Given its precarious state, there’s been more written about the Boston Globe in the past 10 days as in as many years. Three pieces jumped out at me during the past couple of days.
Wade Roush wrote a lengthy piece in Xconomy.com saying Boston can do just fine without the Globe because the web is already “teeming with great journalism.” But he gives too little attention to what the Globe does best – keeping its eye on politics and government day in and day out. I agree with many of his points including the fact we know print is going away, an oft-asked question whose answer is now clear.
But the who’s going to do the reporting on the State House, Massport, the Big Dig, street crime, cops, fires, The T, the metro region, business, the City of Boston and lord knows who and what else? TV? Haha. No Way. Blogs? They don’t really report the facts. Online news organizations like Xconomy? They have the professionalism, but no where near enough feet on the street to replace what the Globe does .
Roush doesn’t completely discount the Globe’s watchdog role, but I think he underestimates its importance. Greater Boston with its six million inhabitants deserves and needs hundreds of reporters scrutinzing public institutions by developing sources, breaking stories and exposing misbehavior.
What’s more, the Globe brand stands for professionalism and objective reporting. Should its demise become reality, blogs and web sites with their handful of `reporters’ simply just to not have the sweep to cover everything that needs to be scrutinized. Seattlepi.com, he writes, will be an interesting experiment now that the once mighty Seattle Post Intelligencer has given up on print. Then again, the Seattle Times is there to pick up the slack from the print side, something I do see not the Boston Herald doing as comprehensively or as well as the Globe.
John Carroll did a terrific commentary yesterday on WBUR entitled “The Globe Documents its own Dismantling.” His point was the Globe’s own coverage about itself only highlight’s the newspaper’s weakened state. What else can it do? It has to cover itself, but Carroll argues that emotion got the better of its editors in their over eagerness to expose the paper’s warts.
He has a great line about how the Globe’s cutbacks have only made page B5 is the N.Y. Times mothership. “You can’t get more buried than that unless you’re Jimmy Hoffa,” he intones.

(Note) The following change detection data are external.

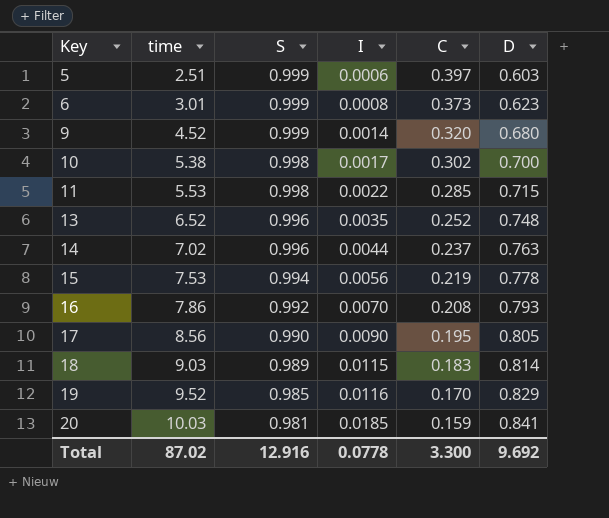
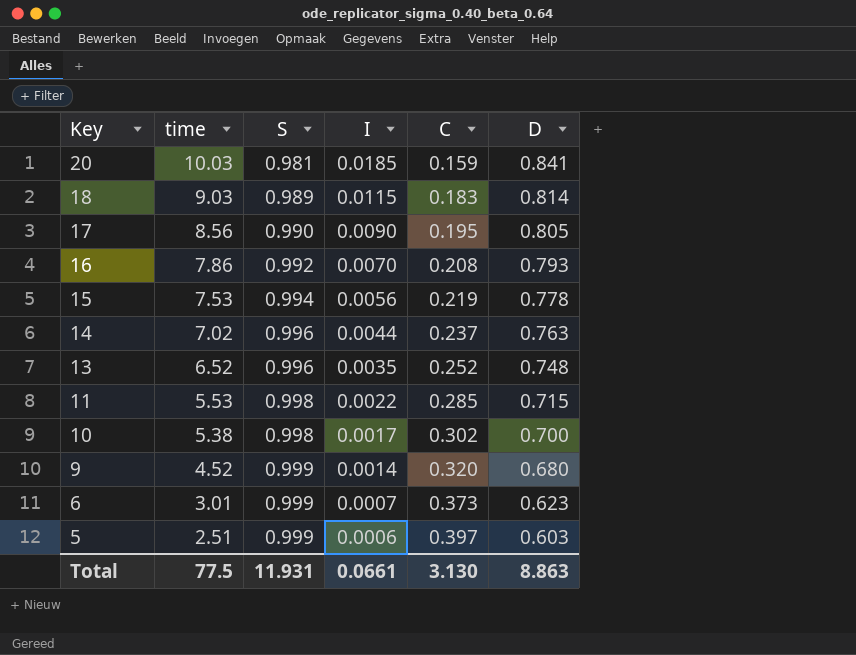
row order: Key ascending -> Key descending
row 19: 9.52 | 0.985 | 0.0116 | 0.170 | 0.829 -> none
6 | I: 0.0008 -> 0.0007
Total | time: 87.02 -> 77.5
Total | S: 12.916 -> 11.931
Total | I: 0.0778 -> 0.0661
Total | C: 3.300 -> 3.130
Total | D: 9.692 -> 8.863

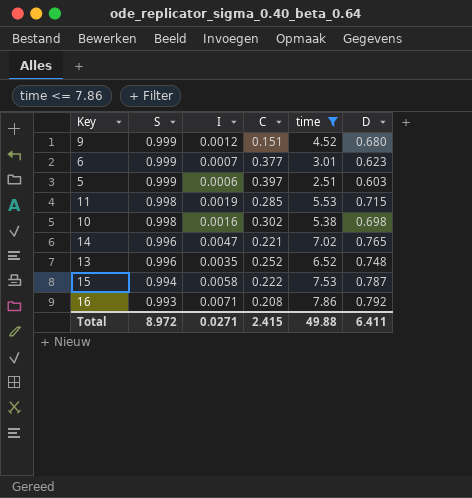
filter: none -> time <= 7.86
row order: Key descending -> S descending
column time | position: 2 -> 5
9 | I: 0.0014 -> 0.0012
9 | C: 0.320 -> 0.151
6 | C: 0.373 -> 0.377
11 | I: 0.0022 -> 0.0019
10 | I: 0.0017 -> 0.0016
10 | D: 0.700 -> 0.698
14 | I: 0.0044 -> 0.0047
14 | C: 0.237 -> 0.221
14 | D: 0.763 -> 0.765
15 | I: 0.0056 -> 0.0058
15 | C: 0.219 -> 0.222
15 | D: 0.778 -> 0.787
16 | S: 0.992 -> 0.993
16 | I: 0.0070 -> 0.0071
16 | D: 0.793 -> 0.792
Total | S: 11.931 -> 8.972
Total | I: 0.0661 -> 0.0271
Total | C: 3.130 -> 2.415
Total | time: 77.5 -> 49.88
Total | D: 8.863 -> 6.411

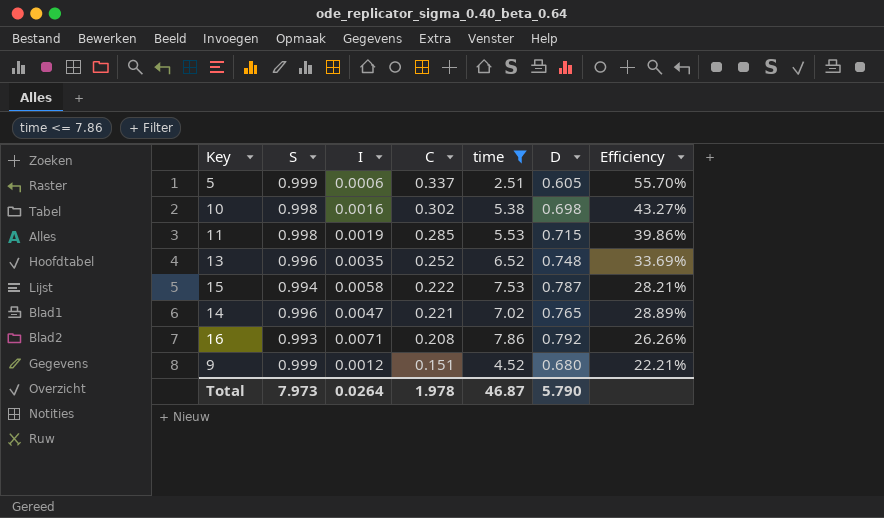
row order: S descending -> C descending
column Efficiency | formula: none -> [C] / [D]
row 6: 0.999 | 0.0007 | 0.377 | 3.01 | 0.623 -> none
5 | C: 0.397 -> 0.337
5 | D: 0.603 -> 0.605
Total | S: 8.972 -> 7.973
Total | I: 0.0271 -> 0.0264
Total | C: 2.415 -> 1.978
Total | time: 49.88 -> 46.87
Total | D: 6.411 -> 5.790

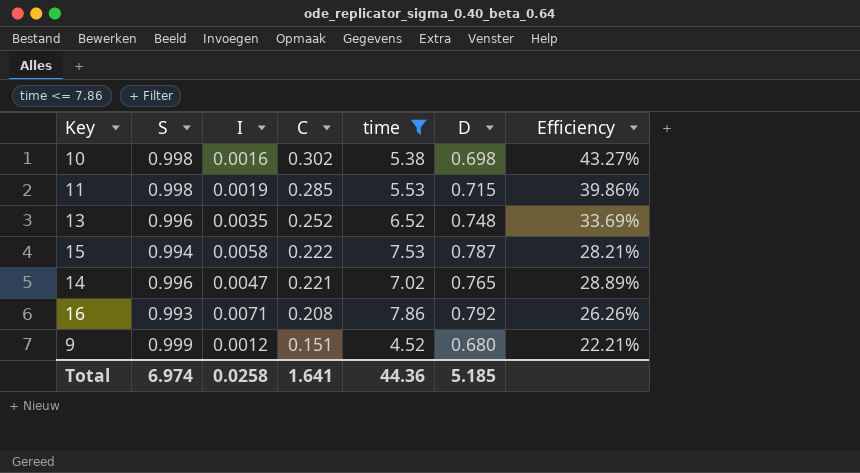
row 5: 0.999 | 0.0006 | 0.337 | 2.51 | 0.605 | 55.70% -> none
Total | S: 7.973 -> 6.974
Total | I: 0.0264 -> 0.0258
Total | C: 1.978 -> 1.641
Total | time: 46.87 -> 44.36
Total | D: 5.790 -> 5.185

Finally, the Globe had a small story today about the concessions management is trying to extract from the unionized “mailers.” Mailers! That sounds like a profession a from the 1940s? Didn’t they go out with the Linotype? No, mailers do not sort mail in rail cars. That ended with Postal Service terminating its decades-long contract with railroads in the late 1960s.
Mailers apparently stick the inserts inside the newspaper, a process that begs for automation.
When I was at the Haverhill Gazette which has been publishing since 1821 and retrenched from a daily to a weekly a few years ago, inserts were put into the paper by a machine operated by contractors who delivered the paper in their own cars. That was the late 1970s.